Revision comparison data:
-*-*-
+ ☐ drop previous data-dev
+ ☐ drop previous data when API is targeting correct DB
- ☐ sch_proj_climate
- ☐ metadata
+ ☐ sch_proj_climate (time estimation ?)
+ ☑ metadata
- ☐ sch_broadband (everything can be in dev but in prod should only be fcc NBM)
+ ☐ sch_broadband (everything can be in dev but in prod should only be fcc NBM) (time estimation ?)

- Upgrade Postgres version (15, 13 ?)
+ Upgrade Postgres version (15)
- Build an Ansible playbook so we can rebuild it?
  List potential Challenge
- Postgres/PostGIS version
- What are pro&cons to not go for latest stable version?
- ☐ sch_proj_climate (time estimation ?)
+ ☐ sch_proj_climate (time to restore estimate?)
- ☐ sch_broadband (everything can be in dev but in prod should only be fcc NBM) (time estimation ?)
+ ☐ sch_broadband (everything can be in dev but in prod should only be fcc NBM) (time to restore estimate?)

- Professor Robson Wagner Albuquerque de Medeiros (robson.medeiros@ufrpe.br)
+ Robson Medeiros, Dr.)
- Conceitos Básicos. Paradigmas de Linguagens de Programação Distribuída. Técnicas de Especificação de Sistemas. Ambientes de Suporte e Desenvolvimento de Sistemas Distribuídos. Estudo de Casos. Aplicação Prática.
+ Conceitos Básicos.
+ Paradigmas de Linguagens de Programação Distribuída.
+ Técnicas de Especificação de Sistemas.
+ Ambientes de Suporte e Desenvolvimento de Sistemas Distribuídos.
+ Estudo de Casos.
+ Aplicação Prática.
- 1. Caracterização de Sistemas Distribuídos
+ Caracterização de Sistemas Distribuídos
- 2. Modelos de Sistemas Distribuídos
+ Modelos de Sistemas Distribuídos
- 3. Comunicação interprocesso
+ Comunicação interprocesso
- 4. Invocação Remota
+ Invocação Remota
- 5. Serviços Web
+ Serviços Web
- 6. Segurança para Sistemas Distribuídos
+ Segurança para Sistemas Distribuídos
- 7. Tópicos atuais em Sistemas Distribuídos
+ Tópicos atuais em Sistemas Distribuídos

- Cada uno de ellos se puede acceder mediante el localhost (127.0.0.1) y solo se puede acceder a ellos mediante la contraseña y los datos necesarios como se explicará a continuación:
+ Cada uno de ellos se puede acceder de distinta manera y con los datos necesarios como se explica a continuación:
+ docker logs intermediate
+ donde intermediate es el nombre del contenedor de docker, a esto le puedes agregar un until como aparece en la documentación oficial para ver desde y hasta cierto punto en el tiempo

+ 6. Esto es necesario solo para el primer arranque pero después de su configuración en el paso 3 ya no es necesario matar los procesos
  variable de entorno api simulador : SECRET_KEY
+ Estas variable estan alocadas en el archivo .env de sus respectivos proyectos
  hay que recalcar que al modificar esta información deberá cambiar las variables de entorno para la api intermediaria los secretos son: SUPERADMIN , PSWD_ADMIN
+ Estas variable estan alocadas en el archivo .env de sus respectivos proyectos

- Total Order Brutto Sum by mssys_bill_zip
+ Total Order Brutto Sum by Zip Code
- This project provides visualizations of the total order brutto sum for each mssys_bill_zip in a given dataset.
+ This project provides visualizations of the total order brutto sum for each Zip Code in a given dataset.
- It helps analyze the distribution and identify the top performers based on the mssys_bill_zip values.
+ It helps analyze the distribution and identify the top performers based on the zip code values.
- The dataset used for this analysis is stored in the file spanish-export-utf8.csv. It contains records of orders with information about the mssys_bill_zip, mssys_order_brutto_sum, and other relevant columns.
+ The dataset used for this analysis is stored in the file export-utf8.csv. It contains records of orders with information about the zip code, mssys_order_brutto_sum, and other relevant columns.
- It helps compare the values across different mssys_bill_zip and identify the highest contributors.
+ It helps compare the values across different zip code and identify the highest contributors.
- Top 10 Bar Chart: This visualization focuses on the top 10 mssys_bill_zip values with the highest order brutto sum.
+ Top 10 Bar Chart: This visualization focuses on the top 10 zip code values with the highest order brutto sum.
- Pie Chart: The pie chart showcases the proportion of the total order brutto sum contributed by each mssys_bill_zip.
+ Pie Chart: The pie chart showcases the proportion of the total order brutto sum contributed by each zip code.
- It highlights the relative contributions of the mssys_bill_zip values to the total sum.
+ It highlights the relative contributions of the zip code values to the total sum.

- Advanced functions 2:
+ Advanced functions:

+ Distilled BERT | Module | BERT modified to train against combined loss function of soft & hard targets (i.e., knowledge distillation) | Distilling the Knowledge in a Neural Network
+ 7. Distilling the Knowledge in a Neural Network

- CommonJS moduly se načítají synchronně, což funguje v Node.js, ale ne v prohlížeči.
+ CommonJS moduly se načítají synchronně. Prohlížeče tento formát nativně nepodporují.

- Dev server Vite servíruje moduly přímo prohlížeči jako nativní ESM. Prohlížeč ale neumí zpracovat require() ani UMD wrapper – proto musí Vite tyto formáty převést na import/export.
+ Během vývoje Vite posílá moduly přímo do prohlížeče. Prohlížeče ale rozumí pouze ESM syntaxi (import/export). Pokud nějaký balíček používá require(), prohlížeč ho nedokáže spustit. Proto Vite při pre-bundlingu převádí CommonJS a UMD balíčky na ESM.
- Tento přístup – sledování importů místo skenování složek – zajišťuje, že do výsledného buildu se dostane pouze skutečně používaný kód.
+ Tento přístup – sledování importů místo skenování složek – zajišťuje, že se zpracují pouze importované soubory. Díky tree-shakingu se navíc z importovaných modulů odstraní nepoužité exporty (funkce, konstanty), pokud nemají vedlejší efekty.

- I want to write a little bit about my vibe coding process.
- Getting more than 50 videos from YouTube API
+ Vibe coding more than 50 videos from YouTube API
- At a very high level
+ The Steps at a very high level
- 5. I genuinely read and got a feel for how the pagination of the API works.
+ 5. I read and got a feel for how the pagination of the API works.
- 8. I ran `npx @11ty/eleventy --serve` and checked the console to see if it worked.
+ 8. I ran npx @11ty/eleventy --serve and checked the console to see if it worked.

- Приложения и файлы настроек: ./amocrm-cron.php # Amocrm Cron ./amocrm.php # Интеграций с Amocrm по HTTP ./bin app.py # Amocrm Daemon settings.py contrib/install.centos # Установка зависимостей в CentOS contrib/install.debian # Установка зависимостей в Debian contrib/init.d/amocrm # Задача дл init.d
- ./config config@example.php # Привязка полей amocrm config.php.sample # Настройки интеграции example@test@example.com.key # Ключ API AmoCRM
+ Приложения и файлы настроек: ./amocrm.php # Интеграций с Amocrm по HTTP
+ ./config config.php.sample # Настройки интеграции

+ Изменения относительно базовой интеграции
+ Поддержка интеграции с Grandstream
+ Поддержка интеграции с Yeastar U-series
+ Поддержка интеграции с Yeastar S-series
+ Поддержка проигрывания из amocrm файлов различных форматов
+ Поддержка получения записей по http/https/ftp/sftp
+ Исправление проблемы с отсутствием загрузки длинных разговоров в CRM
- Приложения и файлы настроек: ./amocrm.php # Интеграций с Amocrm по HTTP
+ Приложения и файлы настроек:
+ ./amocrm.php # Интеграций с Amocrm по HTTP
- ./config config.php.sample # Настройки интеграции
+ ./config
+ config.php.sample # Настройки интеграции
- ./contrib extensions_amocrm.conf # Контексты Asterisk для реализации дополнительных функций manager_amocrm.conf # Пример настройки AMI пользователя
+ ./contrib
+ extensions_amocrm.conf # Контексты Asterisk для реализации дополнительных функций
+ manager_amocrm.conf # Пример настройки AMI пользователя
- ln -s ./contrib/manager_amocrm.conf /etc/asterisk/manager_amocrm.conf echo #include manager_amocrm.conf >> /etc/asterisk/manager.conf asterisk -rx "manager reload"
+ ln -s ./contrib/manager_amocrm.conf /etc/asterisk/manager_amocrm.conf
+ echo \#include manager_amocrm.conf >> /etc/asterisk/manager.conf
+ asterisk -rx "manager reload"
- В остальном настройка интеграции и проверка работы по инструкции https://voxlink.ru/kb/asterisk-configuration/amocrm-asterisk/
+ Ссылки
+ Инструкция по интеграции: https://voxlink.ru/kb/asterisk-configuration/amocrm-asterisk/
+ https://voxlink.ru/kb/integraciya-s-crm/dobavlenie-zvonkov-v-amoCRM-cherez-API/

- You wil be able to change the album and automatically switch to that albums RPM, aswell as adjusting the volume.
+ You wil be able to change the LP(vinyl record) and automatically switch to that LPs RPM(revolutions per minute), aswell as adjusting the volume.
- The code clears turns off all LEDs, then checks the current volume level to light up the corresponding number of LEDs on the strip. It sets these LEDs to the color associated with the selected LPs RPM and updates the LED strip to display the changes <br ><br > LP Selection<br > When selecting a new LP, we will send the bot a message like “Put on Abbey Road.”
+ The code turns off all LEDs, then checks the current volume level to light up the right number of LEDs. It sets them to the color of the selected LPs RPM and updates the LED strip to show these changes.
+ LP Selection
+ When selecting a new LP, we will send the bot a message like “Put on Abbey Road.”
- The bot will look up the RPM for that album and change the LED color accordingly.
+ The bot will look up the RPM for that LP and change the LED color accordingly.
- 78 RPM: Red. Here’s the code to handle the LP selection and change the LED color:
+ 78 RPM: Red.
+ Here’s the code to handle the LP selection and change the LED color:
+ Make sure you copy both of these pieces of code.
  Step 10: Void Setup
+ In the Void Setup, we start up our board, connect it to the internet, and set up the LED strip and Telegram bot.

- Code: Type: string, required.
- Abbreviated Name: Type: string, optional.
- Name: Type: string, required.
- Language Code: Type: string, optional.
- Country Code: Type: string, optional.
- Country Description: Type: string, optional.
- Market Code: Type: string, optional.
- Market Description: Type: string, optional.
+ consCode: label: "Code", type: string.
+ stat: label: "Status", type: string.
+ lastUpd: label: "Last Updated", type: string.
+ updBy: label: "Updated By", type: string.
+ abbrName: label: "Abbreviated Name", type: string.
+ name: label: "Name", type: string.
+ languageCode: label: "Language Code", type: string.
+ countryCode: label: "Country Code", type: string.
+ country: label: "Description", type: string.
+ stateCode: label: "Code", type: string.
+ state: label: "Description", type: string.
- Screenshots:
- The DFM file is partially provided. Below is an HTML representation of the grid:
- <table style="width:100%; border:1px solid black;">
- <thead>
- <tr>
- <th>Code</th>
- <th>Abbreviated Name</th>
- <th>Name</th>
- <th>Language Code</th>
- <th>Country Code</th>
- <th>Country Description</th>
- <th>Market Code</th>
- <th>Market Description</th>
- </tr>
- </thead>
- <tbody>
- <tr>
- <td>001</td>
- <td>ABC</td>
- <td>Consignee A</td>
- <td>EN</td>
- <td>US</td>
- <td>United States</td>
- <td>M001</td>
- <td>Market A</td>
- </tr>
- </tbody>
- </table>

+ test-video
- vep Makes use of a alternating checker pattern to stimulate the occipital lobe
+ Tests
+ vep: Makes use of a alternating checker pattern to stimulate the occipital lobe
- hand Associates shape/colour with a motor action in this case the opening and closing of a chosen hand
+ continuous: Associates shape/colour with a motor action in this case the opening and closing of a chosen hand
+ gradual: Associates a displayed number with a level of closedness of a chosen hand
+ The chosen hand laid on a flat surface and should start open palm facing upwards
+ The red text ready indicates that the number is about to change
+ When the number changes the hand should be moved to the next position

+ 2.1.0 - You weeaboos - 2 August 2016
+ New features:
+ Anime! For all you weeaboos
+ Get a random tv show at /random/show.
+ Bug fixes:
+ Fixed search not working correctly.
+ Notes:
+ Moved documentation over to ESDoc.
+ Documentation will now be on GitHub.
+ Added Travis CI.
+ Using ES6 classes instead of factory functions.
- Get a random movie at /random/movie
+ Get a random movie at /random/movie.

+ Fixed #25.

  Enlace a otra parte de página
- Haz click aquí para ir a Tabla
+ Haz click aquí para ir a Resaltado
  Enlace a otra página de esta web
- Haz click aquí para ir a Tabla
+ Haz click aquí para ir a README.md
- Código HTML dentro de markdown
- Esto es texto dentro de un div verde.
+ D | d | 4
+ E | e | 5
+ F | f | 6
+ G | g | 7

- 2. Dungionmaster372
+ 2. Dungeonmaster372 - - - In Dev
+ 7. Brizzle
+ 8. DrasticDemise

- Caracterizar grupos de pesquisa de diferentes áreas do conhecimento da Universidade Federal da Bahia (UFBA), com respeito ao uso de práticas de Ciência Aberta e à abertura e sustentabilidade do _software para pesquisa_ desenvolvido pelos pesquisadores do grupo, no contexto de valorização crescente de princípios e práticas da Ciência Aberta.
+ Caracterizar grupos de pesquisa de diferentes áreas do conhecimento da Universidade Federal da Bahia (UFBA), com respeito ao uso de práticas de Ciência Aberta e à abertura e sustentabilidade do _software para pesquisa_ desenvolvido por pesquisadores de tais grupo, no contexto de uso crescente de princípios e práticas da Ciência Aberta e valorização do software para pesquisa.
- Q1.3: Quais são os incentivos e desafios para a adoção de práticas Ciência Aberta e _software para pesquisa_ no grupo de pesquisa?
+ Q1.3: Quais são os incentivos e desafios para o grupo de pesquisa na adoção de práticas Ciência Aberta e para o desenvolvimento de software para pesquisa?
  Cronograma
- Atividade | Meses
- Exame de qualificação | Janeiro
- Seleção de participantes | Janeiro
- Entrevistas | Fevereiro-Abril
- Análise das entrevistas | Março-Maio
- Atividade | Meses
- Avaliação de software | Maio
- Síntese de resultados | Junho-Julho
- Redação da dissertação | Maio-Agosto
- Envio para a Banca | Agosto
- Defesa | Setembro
-*-*-
WHAT TO WORK ON: Look for the word "provides". Copy out every line of the data that has it.

EXERCISE RESULT:
- This project provides visualizations of the total order brutto sum for each mssys_bill_zip in a given dataset.
+ This project provides visualizations of the total order brutto sum for each Zip Code in a given dataset.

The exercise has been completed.